Arkadaşlarının ihanetine uğrayan Cemşad, saatlerce kuyudan kurtarılmayı bekler ancak ne gelen vardır ne de giden. Annesi ve sevgilisini düşünür yüreği burkulur. Hayatının bu kuyuda sonlanacağı karamsarlığına kapıldığı anda, iğne ucu kadar bir ışık hüzmesi çarpar gözüne. Merak ve heyecanla ışığın geldiği deliği çakısıyla, içinden geçilecek kadar genişletir. Kuyunun ardına geçtiği anda, gördüğü manzara karşısında put kesilir. Gözleri gördüğü güzelliklere inanamaz. Sanki Cennet bahçesine gelmiş gibi bin bir güzellik içinde bulur kendisini. İlerledikçe manzara daha da güzelleşir. Rengarenk çiçekler arasında yükselen ağaçlarda ötüşen kuşlar, billûr gibi akan bir dere derken, zümrüt yeşillikler üzerinde sürünen yılanları görür.
Yılanlar sanki Cemşad’ı hiç görmemişler gibi yollarına devam ederler. Kısa sürede ürkekliği üzerinden atan Cemşad, bahçenin ortasına ulaştığında, gördüğü manzaranın karşısında adeta nutku tutulur. Belden aşağısı yılan, yukarısı insan olan inanılmaz güzellikte bir kadın görür. Bambaşka bir dünyaya ait olan bu yarı insan, bir hilkat garibesi olan bu yaratık bütün yılanların şahı olan Şahmeran’dır.
Şahmeran, memnuniyetsizliğini gizlemeyen ve endişeli bir yüz ifadesiyle :’’Kimsin sen? diye sorar. Buraya nasıl ve ne amaçla geldin?’’

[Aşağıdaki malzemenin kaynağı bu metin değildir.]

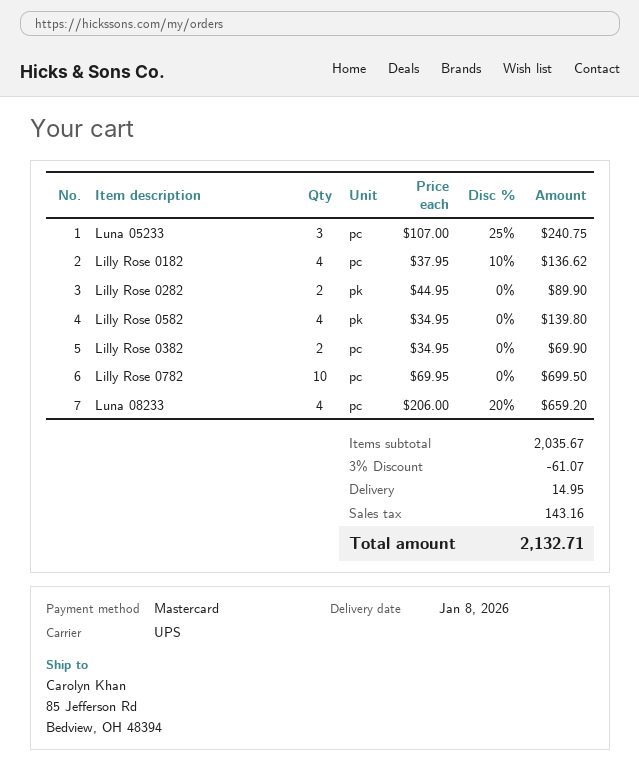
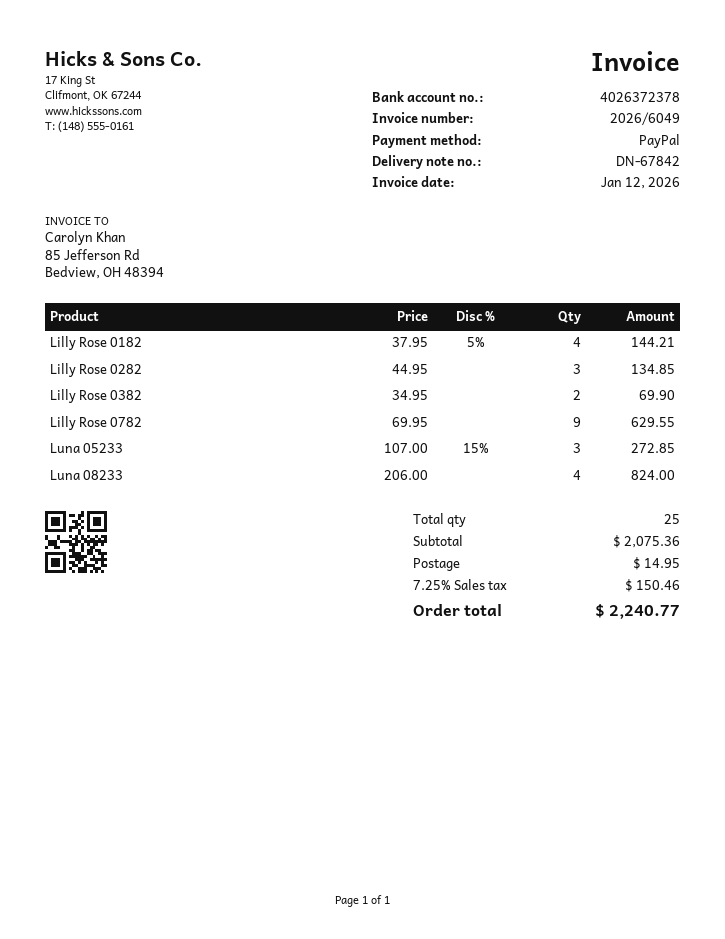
payment method: Mastercard -> PayPal
Luna 05233: 3 x 107.00 - 25% = 240.75 -> 3 x 107.00 - 15% = 272.85
Lilly Rose 0182: 4 x 37.95 - 10% = 136.62 -> 4 x 37.95 - 5% = 144.21
Lilly Rose 0282: 2 x 44.95 = 89.90 -> 3 x 44.95 = 134.85
Lilly Rose 0582: 4 x 34.95 = 139.80 -> none
Lilly Rose 0782: 10 x 69.95 = 699.50 -> 9 x 69.95 = 629.55
Luna 08233: 4 x 206.00 - 20% = 659.20 -> 4 x 206.00 = 824.00
subtotal: 2035.67 -> 2075.36
discount: 3% = 61.07 -> none
tax: 143.16 -> 150.46
total: 2132.71 -> 2240.77

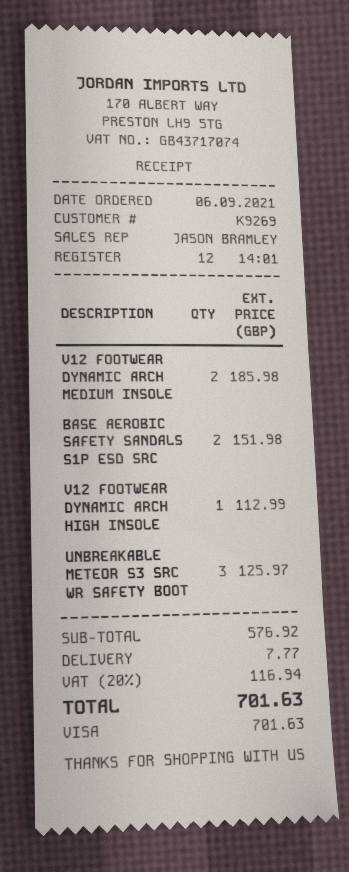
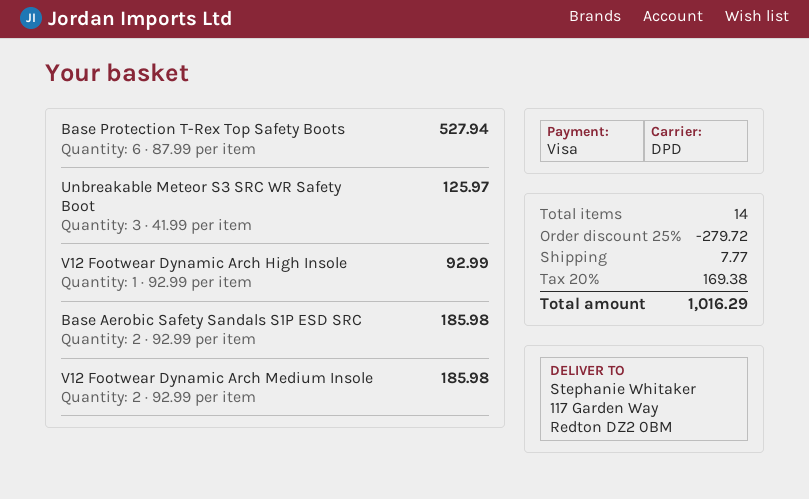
BASE AEROBIC SAFETY SANDALS S1P ESD SRC: 2 for 151.98 -> 2 for 185.98
V12 FOOTWEAR DYNAMIC ARCH HIGH INSOLE: 1 for 112.99 -> 1 for 92.99
Base Protection T-Rex Top Safety Boots: none -> 6 for 527.94
discount: none -> 25% = 279.72
tax: 20% = 116.94 -> 20% = 169.38
total: 701.63 -> 1016.29

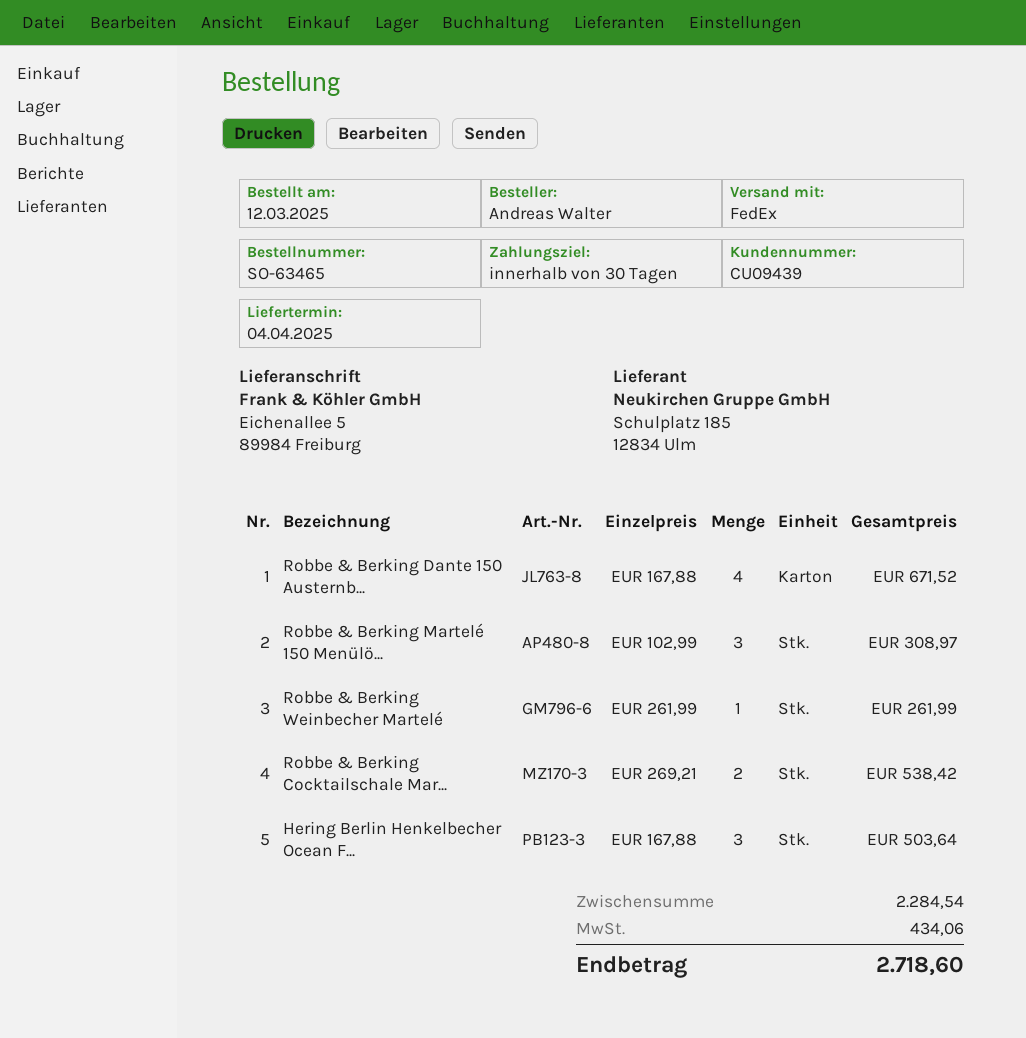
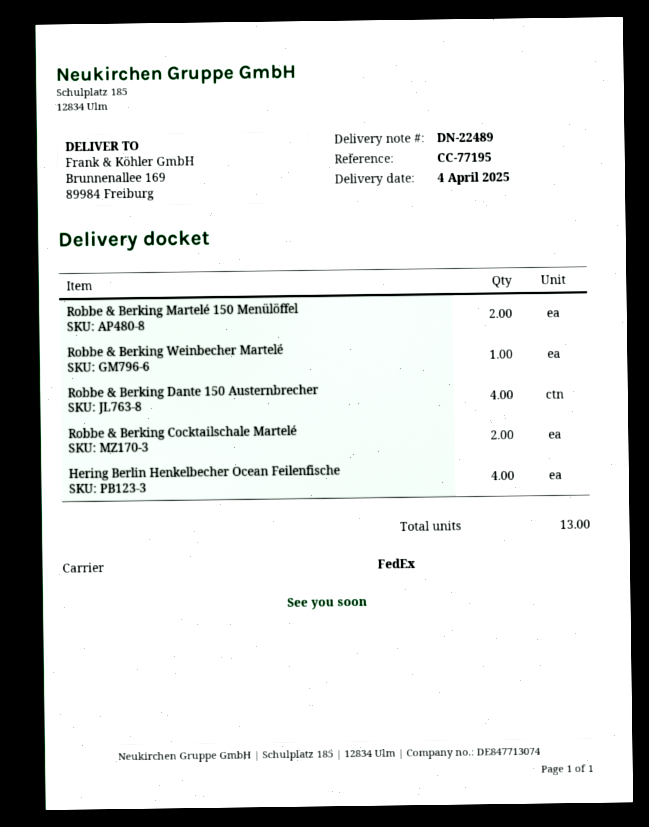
ship to: Eichenallee 5, 89984 Freiburg -> Brunnenallee 169, 89984 Freiburg
Robbe & Berking Martelé 150 Menülö...: 3 -> 2
Hering Berlin Henkelbecher Ocean F...: 3 -> 4

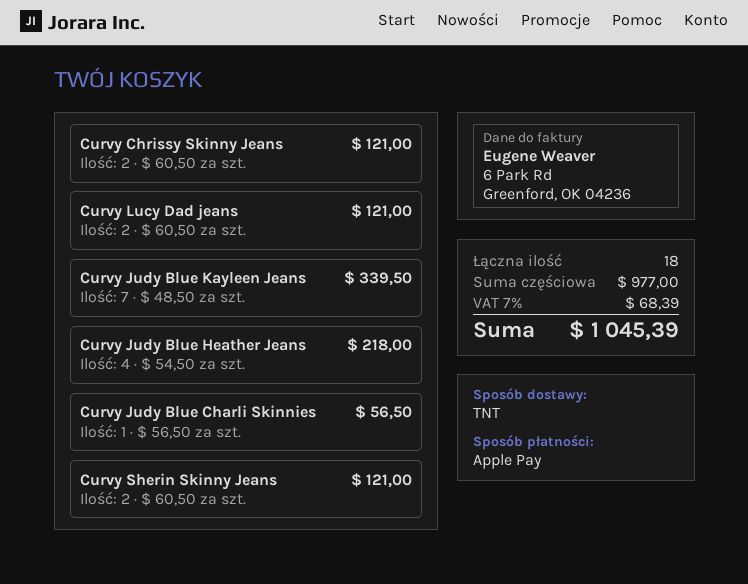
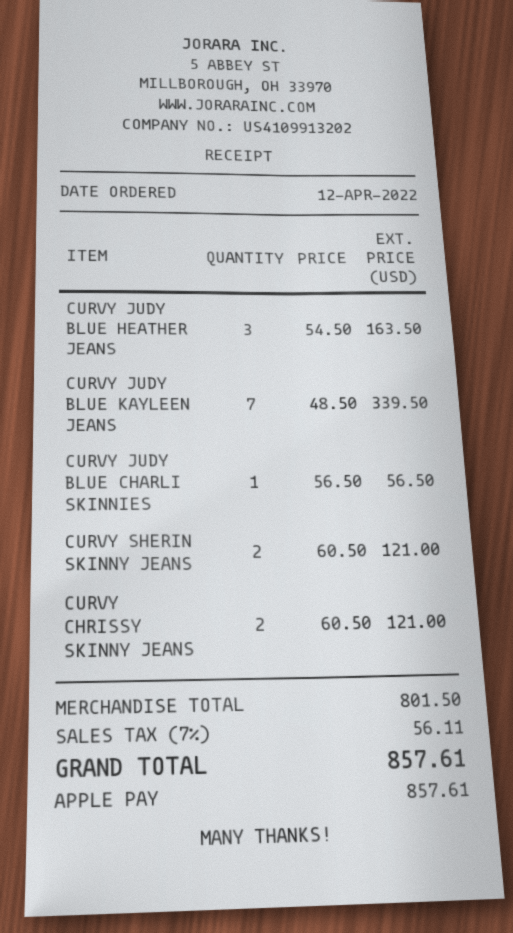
Curvy Lucy Dad jeans: 2 x 60.50 = 121.00 -> none
Curvy Judy Blue Heather Jeans: 4 x 54.50 = 218.00 -> 3 x 54.50 = 163.50
subtotal: 977.00 -> 801.50
tax: 7% = 68.39 -> 7% = 56.11
total: 1045.39 -> 857.61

Çemşad, başından geçenleri eksiksiz anlatır. Cemşad’ın anlattıklarının doğruluğuna kâlben inanan Şahmeran, oturması için davetsiz misafine yer gösterip, hüzünlü bir sesle: ’’Biz yılanlar bize dokunmayan hiçbir insana zarar vermedik, buna rağmen insanlardan çok fenalık gördük ’’ diyerek söze başlayıp, kaçış hikayesini uzun uzadıya tün detaylarıyla anlatır. Cemşad’ın can kulağıyla dinlediği sözlerini: ’’Demek ki aradan geçen zamana rağmen insanlar hâlâ bildiklerinden şaşmadılar ha... Sadece hayvanlara değil, birbirlerine de kötülük yapıyorlar. Beni iyi dinle! Senin geri dönmene izin veremeyiz, çünkü insanoğluna güvenimiz kalmadı. Dönersen yerimizi öğrenirler ve yedi kat yerin dibindeki bu yerde bile, bize rahat nefes aldırmazlar. Umarım bu konuda bizlere hak verir, seni burada mecburen misafir etmemizi anlayışla karşılarsın.’’ diyerek tamamlar.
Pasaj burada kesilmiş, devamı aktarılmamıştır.